Path: utzoo!attcan!uunet!zaphod.mps.ohio-state.edu!think.com!paperboy!meissner
From: meissner@osf.org (Michael Meissner)
Newsgroups: comp.arch
Subject: Re: RISCizing a CISC processor
Message-ID: <MEISSNER.90Dec11123441@curley.osf.org>
Date: 11 Dec 90 17:34:40 GMT
References: <9012070105.AA02416@hcrlgw.crl.hitachi.co.jp> <1200@dg.dg.com>
	<1311@inews.intel.com>
Sender: news@OSF.ORG
Organization: Open Software Foundation
Lines: 89
In-reply-to: dlau@mipos2.intel.com's message of 10 Dec 90 20:22:12 GMT

In article <1311@inews.intel.com> dlau@mipos2.intel.com (Dan Lau)
writes:

| In article <1200@dg.dg.com> uunet!dg!lewine writes:
| >In article <9012070105.AA02416@hcrlgw.crl.hitachi.co.jp>, joe@hcrlgw.crl.hitachi.co.JP (Dwight Joe) writes:
| >	***HOWEVER***, the advantage of RISC is moving work from 
| >    runtime to compile time.  The big speedup comes from compiler
| >    work not hardware. At Data General we have modified some of
| >    the compilers for our CISC MV-series to compile simple code
| >    instead of using instructions like WEDIT.  This has produced
| >    major performance enhancements because a compiler can generate
| >    special case code. 
| 
| I don't understand the comment above about the MV-series compilers.
| Are you saying that after DG changed the MV-series compilers to generate
| simple code, there was a major performance improvement (over the complex
| code)?  Or are you saying that "because a compiler can generate special
| case code" (i.e., very complex instructions like WEDIT), there was a
| major performance enhancement over the simple code?
| 
| I am confused, can you please clarify the above.  Thanks.
| 	Dan Lau

Let me try to clarify some things.  Only certain compilers actually
generated WEDIT (notably Cobol and PL/1, possibly Basic).  The
{,W}EDIT instruction was actually a secondary instruction set that
read a bytestream to figure out how to convert a number to a stream of
bytes (I'm slightly fuzzy here, because in my ten years at Data
General, I never once used a WEDIT instruction).  Most programs do not
need the complex interpretation, since the format is known at compile
time.  On these programs, the code generator would issue multiple
simple instructions instead of WEDIT.  I believe for some machines at
least, WEDIT was removed, and the kernel would then simulate it if a
WEDIT was actually used (old program, etc.).
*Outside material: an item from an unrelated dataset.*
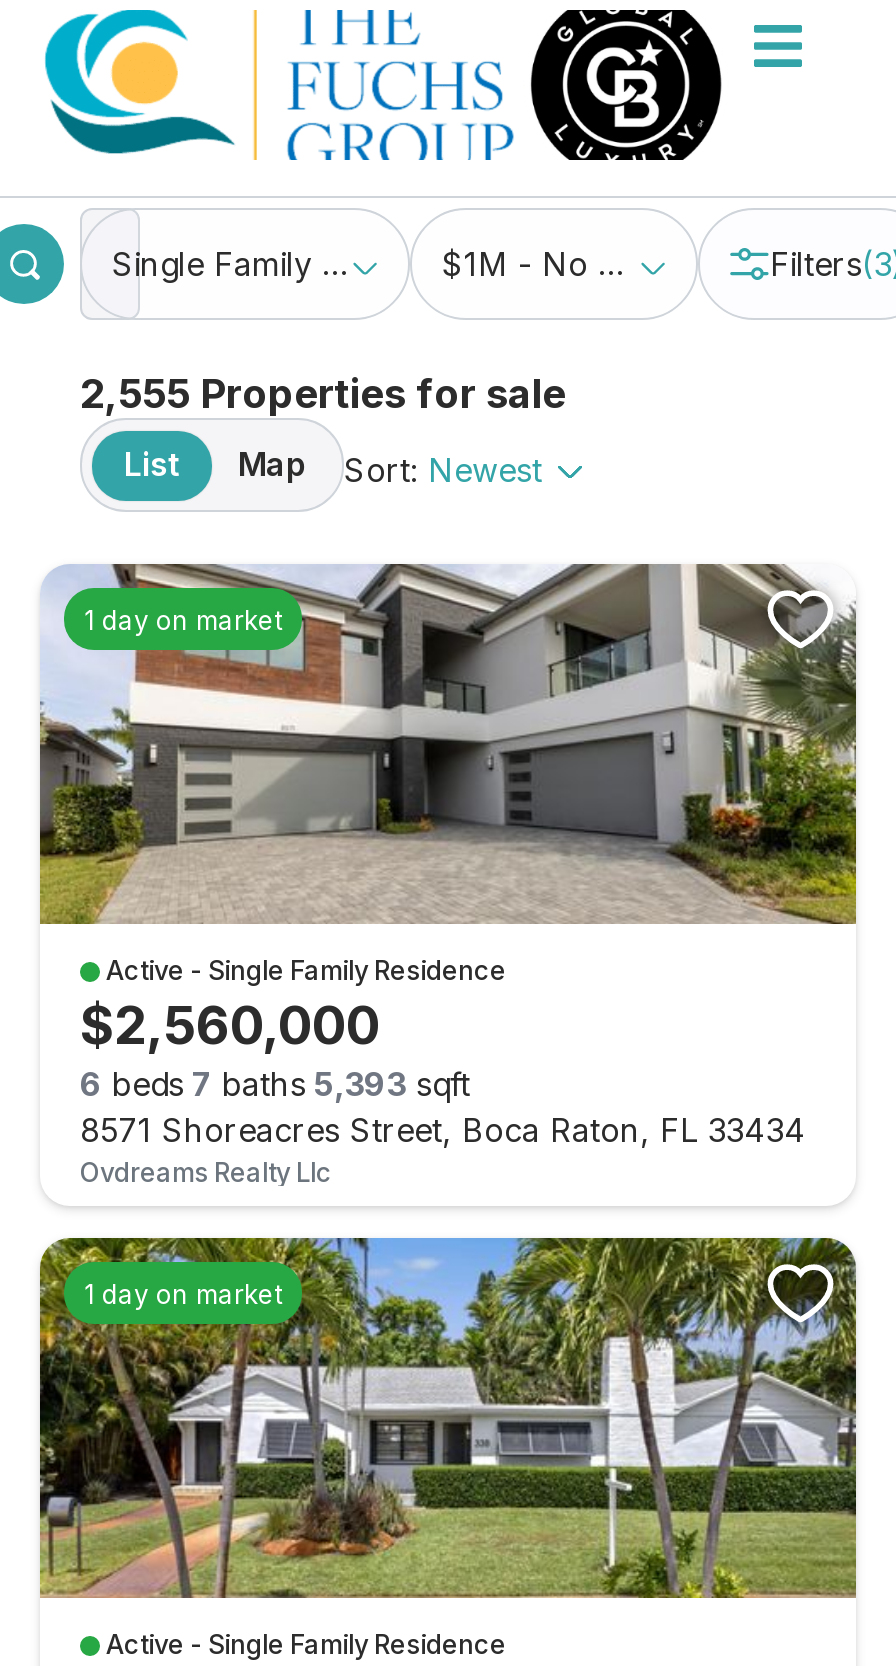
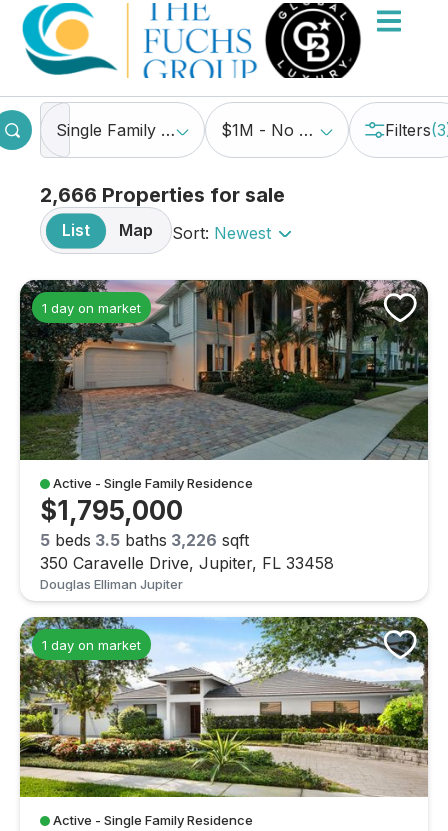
[80,370,566,418] 2,555 Properties for sale -> [40,183,285,207] 2,666 Properties for sale
[38,564,858,1188] [image] | $2,560,000 | 6 beds 7 baths 5,393 sqft | 8571 Shoreacres Street, Boca Raton, FL 33434 | Ovdreams Realty Llc -> [19,279,429,592] [image] | $1,795,000 | 5 beds 3.5 baths 3,226 sqft | 350 Caravelle Drive, Jupiter, FL 33458 | Douglas Elliman Jupiter
[38,1236,856,1600] [image] -> [19,616,429,798] [image]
While I'm talking about the MV, let me expound on a successful way the
MV was extended, and an unsuccessful way.

For those of you who have never looked at the DG Nova/Eclipse/MV
instruction set, there are 4 integer registers (on all versions), and
4 floating point registers (on the Eclipse and MV/Eclipse).  Only two
of the integer registers can be used as index registers.  On the
MV/Eclipse, the 4 stack values (stack pointer, frame pointer, stack
base, and stack limit) are also held in registers, but there is no
direct addressing mode to use these registers.  The standard save
instruction puts the frame pointer in one of the index registers.
Needless to say, this put a crimp in code generation, particularly in
doing things like:

	p1->field1 = p2->field1;
	p1->field2 = auto_var;
	p1->field3 = p2->field3;

So we in Langauges, requested an addition to the instruction set that
would give frame pointer relative addressing (and possibly stack
pointer as well).  For existing machines in the field, there was a
slight penality to the upgrade, but one of the machines (the MV/7800
if I remember correctly) that was under development, but not yet
shipped could only do this instruction in 27 clocks (ie, it would be
faster on that machine to do a push, load register, whatever, pop).
So, this feature had to be scrapped, because the hardware people
didn't/couldn't respin the silicon.  Sigh....

The more successful upgrade was how the sine, cosine, etc.
instructions were added.  For the high end machines (MV/10000 with
FPU, MV/20000, and presumably MV/40000), the machine would have a
hardware accelerator which would do the operation, but it was
important to have the same binaries run on the low end machines as
well with as little slowdown regarding the old method of calling
library functions.  The architect noticed that the standard long call
instruction had a left over bit that was easy for the microcode to
access, so the new instructions had the format:

	<16 bit opcode>
	<32 bit address of emulator>
	<16 bit subopcode>

(on the long call instruction, the <16 bit subocode> field was the
argument could that was pushed on top of the stack, so the return
instruction could know how many words to pop off).  This way, you did
not have to trap to the kernel to implement the instructions, which
can be much too slow, but instead just called the emulator directly.


--
Michael Meissner	email: meissner@osf.org		phone: 617-621-8861
Open Software Foundation, 11 Cambridge Center, Cambridge, MA, 02142

Considering the flames and intolerance, shouldn't USENET be spelled ABUSENET?